In the material below, find the line containing "- ScheduleCleaner" and the line containing "применяем там где", then reproduce exactly both of them and every line between, and nothing else.

> [Source records]

|---|

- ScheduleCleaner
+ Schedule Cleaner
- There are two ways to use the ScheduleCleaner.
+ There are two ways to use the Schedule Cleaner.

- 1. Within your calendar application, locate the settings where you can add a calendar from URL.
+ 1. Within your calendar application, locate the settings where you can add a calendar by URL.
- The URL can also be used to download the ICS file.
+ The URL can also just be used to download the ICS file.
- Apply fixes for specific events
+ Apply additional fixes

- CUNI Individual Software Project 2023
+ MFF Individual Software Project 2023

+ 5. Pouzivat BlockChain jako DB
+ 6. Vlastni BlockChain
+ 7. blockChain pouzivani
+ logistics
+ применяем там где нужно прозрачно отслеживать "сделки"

|---|

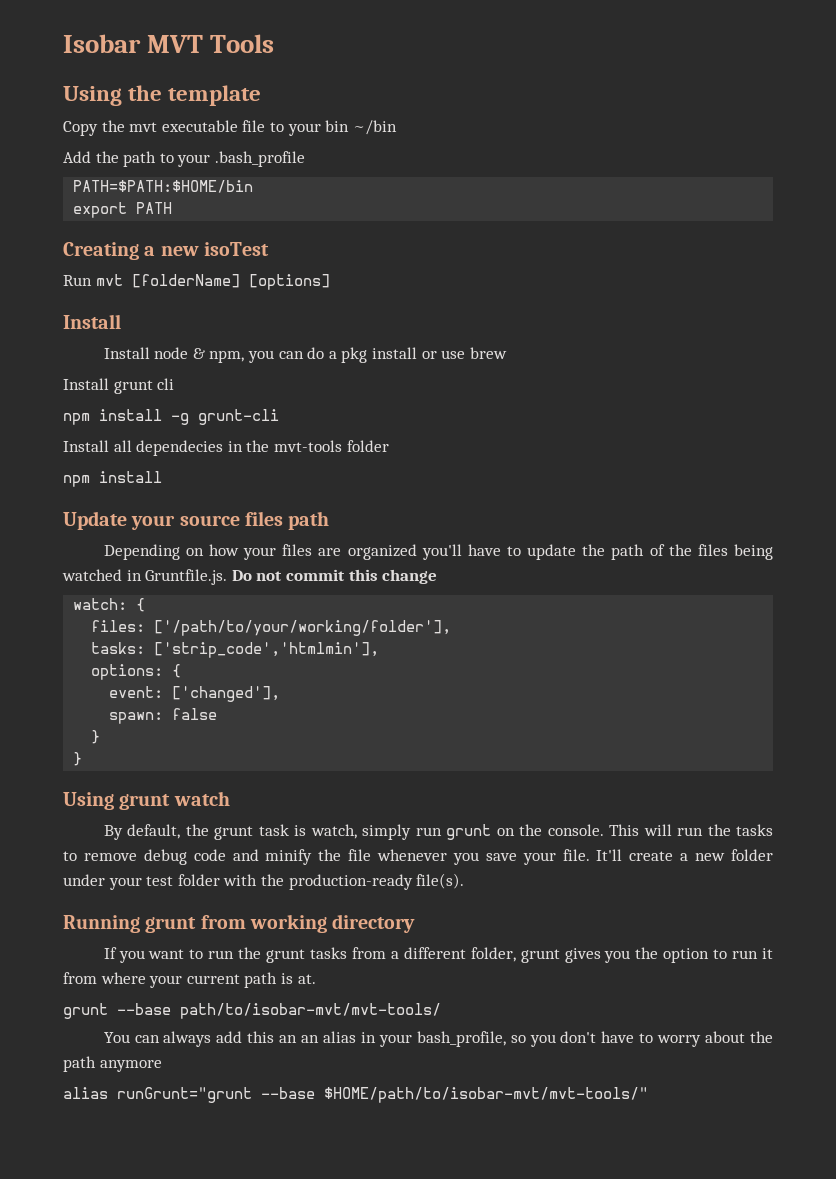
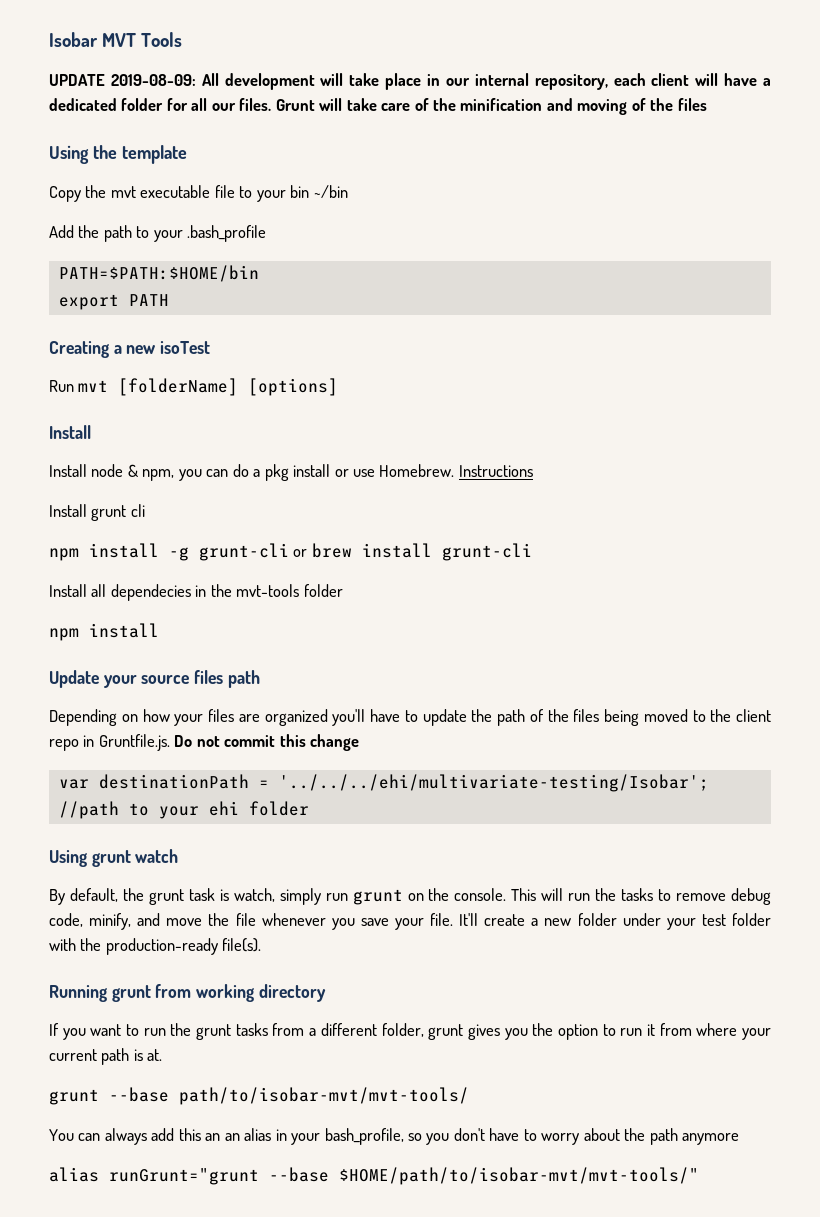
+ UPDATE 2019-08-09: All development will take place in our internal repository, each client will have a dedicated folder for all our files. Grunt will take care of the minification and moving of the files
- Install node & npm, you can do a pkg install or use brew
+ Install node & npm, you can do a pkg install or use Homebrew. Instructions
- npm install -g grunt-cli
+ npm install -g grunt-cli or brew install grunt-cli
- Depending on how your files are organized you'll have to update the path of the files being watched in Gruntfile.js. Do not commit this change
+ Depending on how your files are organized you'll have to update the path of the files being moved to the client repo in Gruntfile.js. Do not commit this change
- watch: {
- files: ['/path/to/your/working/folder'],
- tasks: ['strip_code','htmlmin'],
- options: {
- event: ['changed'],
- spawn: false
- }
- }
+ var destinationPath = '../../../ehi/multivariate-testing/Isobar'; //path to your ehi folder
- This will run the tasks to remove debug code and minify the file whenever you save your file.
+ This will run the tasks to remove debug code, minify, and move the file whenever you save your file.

|---|

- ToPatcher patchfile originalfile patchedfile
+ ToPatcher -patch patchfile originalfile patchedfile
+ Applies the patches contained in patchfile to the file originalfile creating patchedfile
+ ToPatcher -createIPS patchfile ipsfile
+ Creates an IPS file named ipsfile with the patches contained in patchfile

|---|

> [Answer box]
- ScheduleCleaner
+ Schedule Cleaner
- There are two ways to use the ScheduleCleaner.
+ There are two ways to use the Schedule Cleaner.

- 1. Within your calendar application, locate the settings where you can add a calendar from URL.
+ 1. Within your calendar application, locate the settings where you can add a calendar by URL.
- The URL can also be used to download the ICS file.
+ The URL can also just be used to download the ICS file.
- Apply fixes for specific events
+ Apply additional fixes

- CUNI Individual Software Project 2023
+ MFF Individual Software Project 2023

+ 5. Pouzivat BlockChain jako DB
+ 6. Vlastni BlockChain
+ 7. blockChain pouzivani
+ logistics
+ применяем там где нужно прозрачно отслеживать "сделки"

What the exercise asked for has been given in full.